Casabella benadrukte dat regeneratief ontwerp, zoals Pawlyn het benadert, slechts één van de vele perspectieven is en dat naast ‘biomimicry’ ook de sociale dimensie belangrijk is. Ze pleit voor een culturele shift en wil het ontwerp democratiseren, vooral door de stemmen van ongehoorde groepen te laten horen. Pawlyn beaamde dat en zei dat hij in zijn boek ‘Flourish’ vijf principes uiteenzet: ‘agency, co-evolutie met de natuur, diepe en cyclische tijd, sociale aspecten (symbiogenesis), en economie’.
Casabella verwees aanvullend nog eens naar de concepten ‘metacognitie’ en ‘agency’. Meer bepaald over hoe belangrijk het is dat we moeten beseffen en aanvaarden dat onze kennis incompleet is. We moeten daarom openstaan om te leren van de natuur, de bodem, grondstoffen …
Zuidam ziet het regeneratieve vooral als iets dat ze integreert in haar ontwerpproces, door bijvoorbeeld extra expertise van andere domeinen te betrekken, zoals een ecoloog en een psycholoog en te vertrekken van de natuur als basis. Ze ervaart wel al een zekere shift met haar cliënteel in tegenstelling tot tien jaar geleden. Mensen staan er open tegenover en dat is positief.

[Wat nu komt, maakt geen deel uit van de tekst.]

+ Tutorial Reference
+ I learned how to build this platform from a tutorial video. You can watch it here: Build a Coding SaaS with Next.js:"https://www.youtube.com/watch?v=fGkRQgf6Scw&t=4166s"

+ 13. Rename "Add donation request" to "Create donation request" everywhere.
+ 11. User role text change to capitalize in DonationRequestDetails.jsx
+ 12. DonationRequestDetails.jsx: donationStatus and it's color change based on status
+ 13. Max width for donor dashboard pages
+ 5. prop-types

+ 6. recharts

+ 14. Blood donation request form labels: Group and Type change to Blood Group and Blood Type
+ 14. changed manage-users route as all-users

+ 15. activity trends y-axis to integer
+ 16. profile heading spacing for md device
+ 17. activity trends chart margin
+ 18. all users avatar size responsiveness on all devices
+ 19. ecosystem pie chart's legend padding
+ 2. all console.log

Pawlyn benadrukte dat experts moeten blijven inspireren in het ontwerpproces dat steeds meer gedemocratiseerd wordt, omdat consultatie zonder inspiratie niet effectief is.
Tine Hens bracht de stelling van architectenbureau RE-ST naar voren, die pleit voor het volledig stoppen met bouwen. Pawlyn was daarmee niet helemaal akkoord en gelooft ook dat nieuwe ontwikkelingen positieve effecten kunnen hebben. Een treffend voorbeeld hiervan is hoe een stel bevers een door vuur verwoeste vallei hebben doen vergroenen en het ecosysteem hebben geregenereerd.

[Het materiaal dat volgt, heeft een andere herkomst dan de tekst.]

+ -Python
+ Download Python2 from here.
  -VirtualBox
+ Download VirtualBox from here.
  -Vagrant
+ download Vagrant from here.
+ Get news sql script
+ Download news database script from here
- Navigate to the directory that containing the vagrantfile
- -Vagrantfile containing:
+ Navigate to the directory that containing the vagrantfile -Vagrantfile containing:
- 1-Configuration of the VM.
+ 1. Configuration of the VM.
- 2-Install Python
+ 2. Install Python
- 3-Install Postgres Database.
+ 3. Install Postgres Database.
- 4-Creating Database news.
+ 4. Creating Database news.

Zuidam gaf aan dat ze geprobeerd hebben met oude bouwmaterialen nieuwe gebouwen te zetten. Het is echter moeilijk om die materialen nog gekeurd te krijgen. Het bureau focust nu vooral op nieuwbouw en hoe ze die materialen nadien kunnen hergebruiken. Een bijkomende uitdaging is vandaag dat nieuwe innovatieve materialen vaak vast zitten in regulatie en bij aannemers, wat het moeilijk maakt te experimenteren.
Tot slot werd gesteld dat we van duurzaamheid naar regeneratie moeten verschuiven. Pawlyn vatte het samen als: "The bigger here, the longer now, and the wider we". Er moet meer focus zijn op onze grond, de agency van de natuur, lange-termijnvisies en de vertegenwoordiging van elke persoon en soort.
Voor zulk een paradigmaverschuiving zijn er enkele ‘simpele’ richtlijnen om in het achterhoofd te houden:
- Spreek veel en positief over het nieuwe paradigma.
- Wijs op de tekortkomingen van het oude paradigma.
- Verspil geen energie aan tegenstanders.
- Communiceer met geïnteresseerden.
Iemand uit het publiek voegde nog het concept van de ‘hustle factor’ toe. Dat betekent dat wanneer de problemen groter worden dan de ongemakken van verandering, verandering onvermijdelijk zal plaatsvinden.
De grote interesse door het publiek voor de workshop, lezing en het panelgesprek illustreerden de noodzaak om verder te denken dan enkel duurzaamheid en te streven naar een regeneratieve toekomst. De inzichten van Michael Pawlyn en de interacties tijdens de workshop en het panelgesprek vormen alvast een waardevolle basis voor verdere discussie en actie op het gebied van regeneratief ontwerp.